In August 2022, the major highlights drugs were Lynparza’s approval for breast cancer, Imbruvica (ibrutinib) for chronic lymphocytic leukaemia, Sunlenca (lenacapavir) for HIV Infection
PharmaShots has compiled a list of a total of 9 new drugs approved by the EMA in August 2022
AstraZeneca and MSD’s Lynparza (olaparib) Receive EC’s Approval as Adjuvant Treatment for Germline BRCA-Mutated HER2-Negative High-Risk Early Breast Cancer
Lynparza
Active ingredient: olaparib Approved: August 4, 2022
Company: AstraZeneca Disease: Breast Cancer
The approval was based on the P-III (OlympiA) trial evaluating the efficacy & safety of Lynparza vs PBO in patients with gBRCAm high-risk HER2- early breast cancer prior treated with neoadjuvant or adjuvant CT. The trial was sponsored by NRG Oncology in the US & by AstraZeneca outside the US
The results showed an improvement in iDFS with a 42% reduction in risk of invasive breast cancer recurrences, new cancers, or death, and an improvement in OS with a 32% reduction in risk of death.

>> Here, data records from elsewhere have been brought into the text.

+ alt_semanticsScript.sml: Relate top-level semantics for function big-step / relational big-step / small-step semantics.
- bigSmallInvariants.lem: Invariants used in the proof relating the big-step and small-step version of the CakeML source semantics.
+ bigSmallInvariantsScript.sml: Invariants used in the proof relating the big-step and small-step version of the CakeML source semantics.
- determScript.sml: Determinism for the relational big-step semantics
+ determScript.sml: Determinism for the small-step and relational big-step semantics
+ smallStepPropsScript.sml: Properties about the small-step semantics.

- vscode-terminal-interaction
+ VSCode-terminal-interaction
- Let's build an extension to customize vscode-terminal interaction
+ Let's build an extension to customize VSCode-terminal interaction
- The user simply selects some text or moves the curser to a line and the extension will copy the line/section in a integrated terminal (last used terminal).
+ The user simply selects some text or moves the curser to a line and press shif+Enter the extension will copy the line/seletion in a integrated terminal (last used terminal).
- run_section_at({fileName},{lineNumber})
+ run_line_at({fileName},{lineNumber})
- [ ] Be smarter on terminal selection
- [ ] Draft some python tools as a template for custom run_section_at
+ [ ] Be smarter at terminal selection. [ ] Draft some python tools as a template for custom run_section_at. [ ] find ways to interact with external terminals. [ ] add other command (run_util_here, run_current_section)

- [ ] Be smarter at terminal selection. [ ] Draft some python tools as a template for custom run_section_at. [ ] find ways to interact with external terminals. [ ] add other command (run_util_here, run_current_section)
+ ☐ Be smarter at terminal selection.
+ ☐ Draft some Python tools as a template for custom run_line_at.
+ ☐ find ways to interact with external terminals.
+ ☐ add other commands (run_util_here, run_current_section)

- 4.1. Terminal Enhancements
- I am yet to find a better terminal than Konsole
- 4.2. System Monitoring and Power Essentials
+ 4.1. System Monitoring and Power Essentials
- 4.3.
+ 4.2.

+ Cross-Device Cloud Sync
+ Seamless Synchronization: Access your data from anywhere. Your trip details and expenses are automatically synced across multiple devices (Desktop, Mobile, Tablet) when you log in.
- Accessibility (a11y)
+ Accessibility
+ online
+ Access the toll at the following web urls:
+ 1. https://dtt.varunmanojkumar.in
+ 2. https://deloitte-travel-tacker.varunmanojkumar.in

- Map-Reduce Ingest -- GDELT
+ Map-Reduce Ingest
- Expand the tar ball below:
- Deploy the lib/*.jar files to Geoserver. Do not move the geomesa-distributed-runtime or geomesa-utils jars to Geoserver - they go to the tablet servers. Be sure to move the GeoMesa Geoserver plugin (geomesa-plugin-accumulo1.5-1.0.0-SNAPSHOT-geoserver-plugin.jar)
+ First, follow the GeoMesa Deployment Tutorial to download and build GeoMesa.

The safety & tolerability profile of Lynparza was consistent with that observed in prior trials
Lynparza was approved in the US for gBRCAm, HER2- high-risk early breast & was also approved in the US, EU, Japan & multiple other countries for gBRCAm, HER2- metastatic breast cancer
Janssen’s Imbruvica (ibrutinib) Receives EC’s Approval as a Fixed-Duration Combination Regimen for Chronic Lymphocytic Leukaemia
Imbruvica
Active ingredient: ibrutinib Approved: August 4, 2022
Company: Janssen Disease: Chronic Lymphocytic Leukaemia
The EC has granted marketing authorization for the expanded use of Imbruvica + venetoclax (I+V) in adults with prior untreated CLL
The approval was based on the P-III (GLOW) study that evaluated I+V vs Clb+O in elderly patients aged ≥65yrs. with CLL/SLL which showed that I+V was superior to Clb+O, and improvement in PFS which was consistent across predefined subgroups
The approval was also based on the FD cohort of the P-II (CAPTIVATE) study which showed deep & durable responses in patients with I+V, incl. those with high-risk features. The results were published in NEJM Evidence and Blood & the safety profile was consistent with safety profiles of I+V, 1.9% discontinued ibrutinib due to AF, and OS data is not mature with a median follow-up of 34mos.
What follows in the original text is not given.